**Task to complete:**
Below are some entries. Transcribe the lines from the one holding "2px solid #15803d;" to the one holding "-119,7 +119,7 @@", inclusive, but not the pictures among them.

(Beginning of Given records)

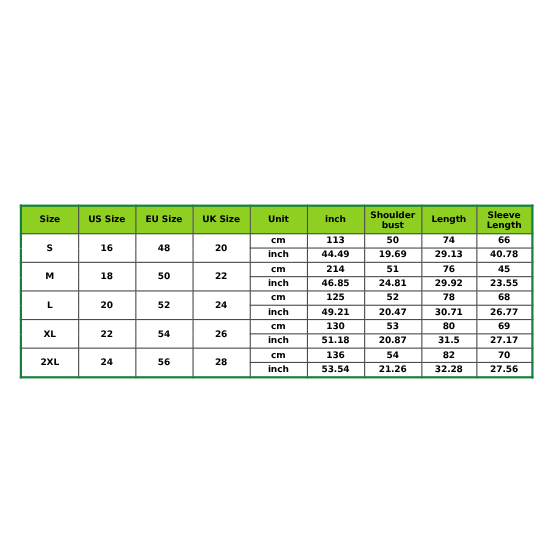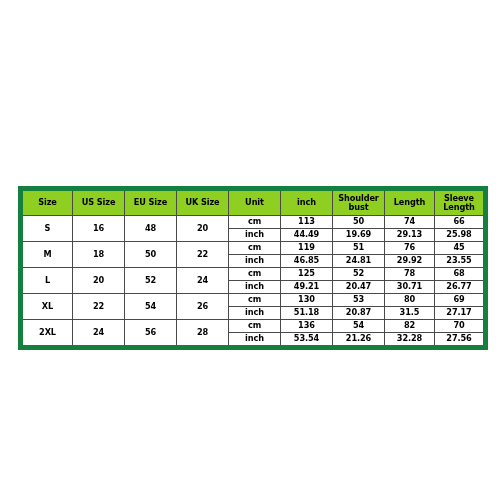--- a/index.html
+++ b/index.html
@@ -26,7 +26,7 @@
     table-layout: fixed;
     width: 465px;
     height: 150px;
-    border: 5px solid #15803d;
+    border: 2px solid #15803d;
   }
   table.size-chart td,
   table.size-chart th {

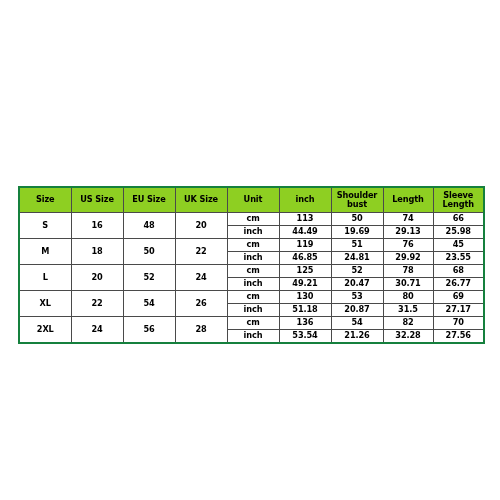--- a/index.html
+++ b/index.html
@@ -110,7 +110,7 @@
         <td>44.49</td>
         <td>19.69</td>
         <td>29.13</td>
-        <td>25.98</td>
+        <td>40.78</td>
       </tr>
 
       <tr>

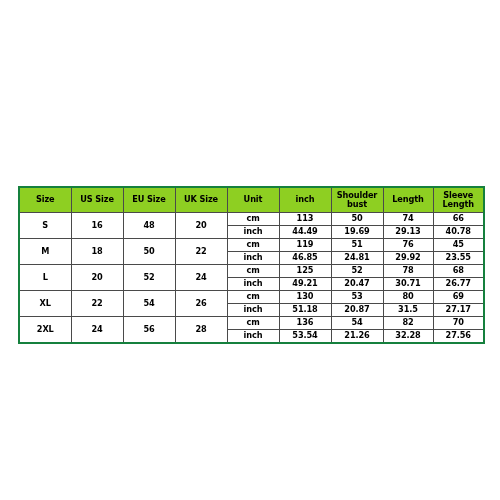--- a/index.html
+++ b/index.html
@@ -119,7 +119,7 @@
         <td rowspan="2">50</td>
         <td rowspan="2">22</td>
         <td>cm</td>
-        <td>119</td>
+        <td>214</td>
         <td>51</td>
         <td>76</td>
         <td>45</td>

(End of Given records)

**Result below:**
+    border: 2px solid #15803d;
   }
   table.size-chart td,
   table.size-chart th {

--- a/index.html
+++ b/index.html
@@ -110,7 +110,7 @@
         <td>44.49</td>
         <td>19.69</td>
         <td>29.13</td>
-        <td>25.98</td>
+        <td>40.78</td>
       </tr>
 
       <tr>

--- a/index.html
+++ b/index.html
@@ -119,7 +119,7 @@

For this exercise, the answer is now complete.